GPGPU Science Benchmark DNBODY (GFLOPS) double/FP64 1,752 275 447
The scientific scores don’t show the same improvement as the financial ones likely due to heavy use of shared memory with Navi just matching Vega1. Perhaps the larger shared memory can allow us to use larger workgroups.
GPGPU Image Processing Blur (3×3) Filter single/FP32 (MPix/s) 8,674 [1/2.1x] 25,418 18,410 19,130 In this 3×3 convolution algorithm, Navi is 1/2x the speed of Vega1.
GPGPU Image Processing Sharpen (5×5) Filter single/FP32 (MPix/s) 1,734 [1/3x] 5,275 5,000 4,340 Same algorithm but more shared data makes Navi even slower.
GPGPU Image Processing Motion Blur (7×7) Filter single/FP32 (MPix/s) 1,802 [1/2.5x] 5,510 5,080 4,450 With even more data the gap remains at 1/2.5x.
GPGPU Image Processing Edge Detection (2*5×5) Sobel Filter single/FP32 (MPix/s) 1,723 [1/2.5x] 5,273 4,800 4,300 Still convolution but with 2 filters – same 1/2.5x performance.
GPGPU Image Processing Noise Removal (5×5) Median Filter single/FP32 (MPix/s) 48.44 [=] 92.53 37 48 Different algorithm allows Navi to tie with Vega1.
GPGPU Image Processing Oil Painting Quantise Filter single/FP32 (MPix/s) 97.34 [+2.5x] 57.66 12.7 38 Without major processing, this filter performs well on Navi.
GPGPU Image Processing Diffusion Randomise (XorShift) Filter single/FP32 (MPix/s) 32,050 [+1.5x] 47,349 19,480 20,880 This algorithm is 64-bit integer heavy and Navi is 50% faster than Vega1.
GPGPU Image Processing Marbling Perlin Noise 2D Filter single/FP32 (MPix/s) 9,516 [+1.6x] 7,708 305 6,000 One of the most complex and largest filters, Navi is again 50% faster.
For image processing using FP32 precision, Navi goes from 1/2.5x Vega1 performance (convolution) to 50% faster (complex algorithms with integer processing). It seems some optimisations are needed for the convolution algorithms.

Memory Performance

We are testing both OpenCL performance using the latest SDK / libraries / drivers from AMD and competition.

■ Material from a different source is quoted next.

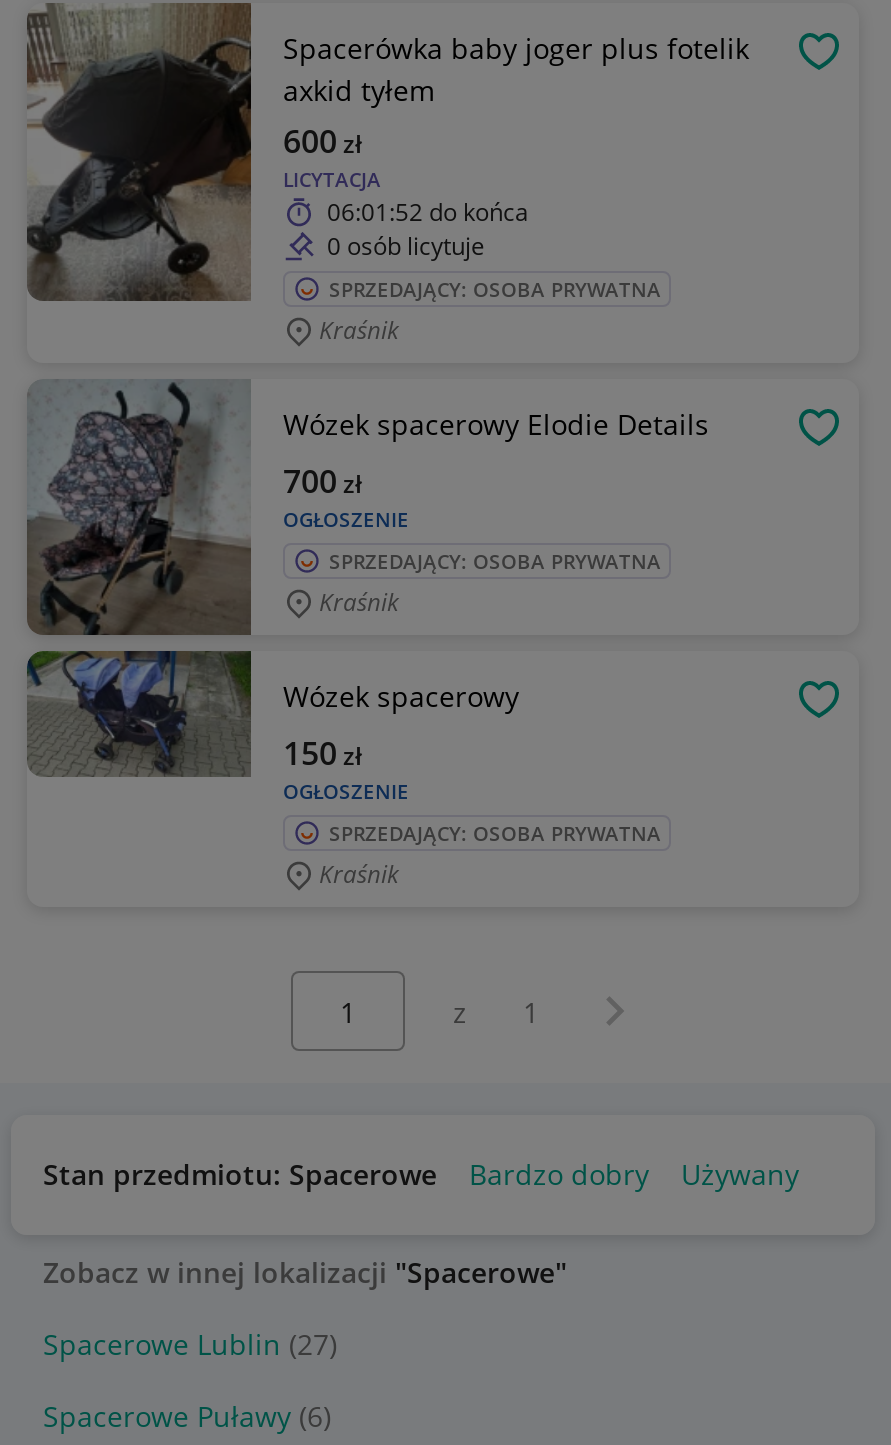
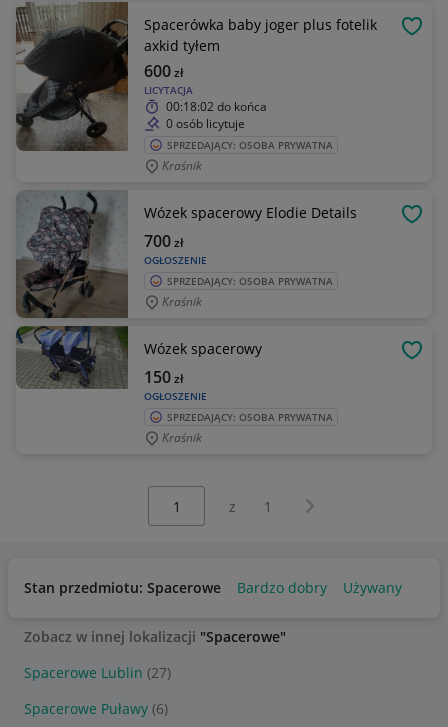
- 06:01:52 do końca
+ 00:18:02 do końca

Results Interpretation: For bandwidth tests (MB/s, etc.) high values mean better performance, for latency tests (ns, etc.) low values mean better performance.

Environment: Windows 10 x64, latest AMD and nVidia. drivers. Turbo / Boost was enabled on all configurations.

Memory Benchmarks AMD Radeon 5700X (Navi) AMD Radeon VII (Vega2) nVidia Titan X (Pascal) AMD Radeon 56 (Vega1) Comments
GPGPU Memory Bandwidth Internal Memory Bandwidth (GB/s) 376 [+13%] 627 356 333 Navi’s GDDR6 manages 13% more bandwidth than Vega1.
GPGPU Memory Bandwidth Upload Bandwidth (GB/s) 21.56 [+77%] 12.37 11.4 12.18 PCIe 4.0 brings almost 80% more bandwidth
GPGPU Memory Bandwidth Download Bandwidth (GB/s) 22.28 [+84%] 12.95 12.2 12.08 Again almost 2x more bandwidth.
Navi’s PCIe 4.0 interface (on 500-series motherboards) brings as expected almost 2x more upload/download bandwidth while its high-clocked GDDR6 manages just over 10% higher bandwidth over HBM2.
GPGPU Memory Latency Global (In-Page Random Access) Latency (ns) 276 [+11%] 202 201 247 Navi’s GDDR6 brings slight latency increase (+10%)
GPGPU Memory Latency Global (Full Range Random Access) Latency (ns) 341 286 353
GPGPU Memory Latency Global (Sequential Access) Latency (ns) 89.8 115
GPGPU Memory Latency Constant Memory (In-Page Random Access) Latency (ns) 117 237
GPGPU Memory Latency Shared Memory (In-Page Random Access) Latency (ns) 18.7 55
GPGPU Memory Latency Texture (In-Page Random Access) Latency (ns) 195 193
GPGPU Memory Latency Texture (Full Range Random Access) Latency (ns) 282 301
GPGPU Memory Latency Texture (Sequential Access) Latency (ns) 87.6 80
Not unexpected, GDDR6′ latencies are higher than HBM2 although not by as much as we were fearing.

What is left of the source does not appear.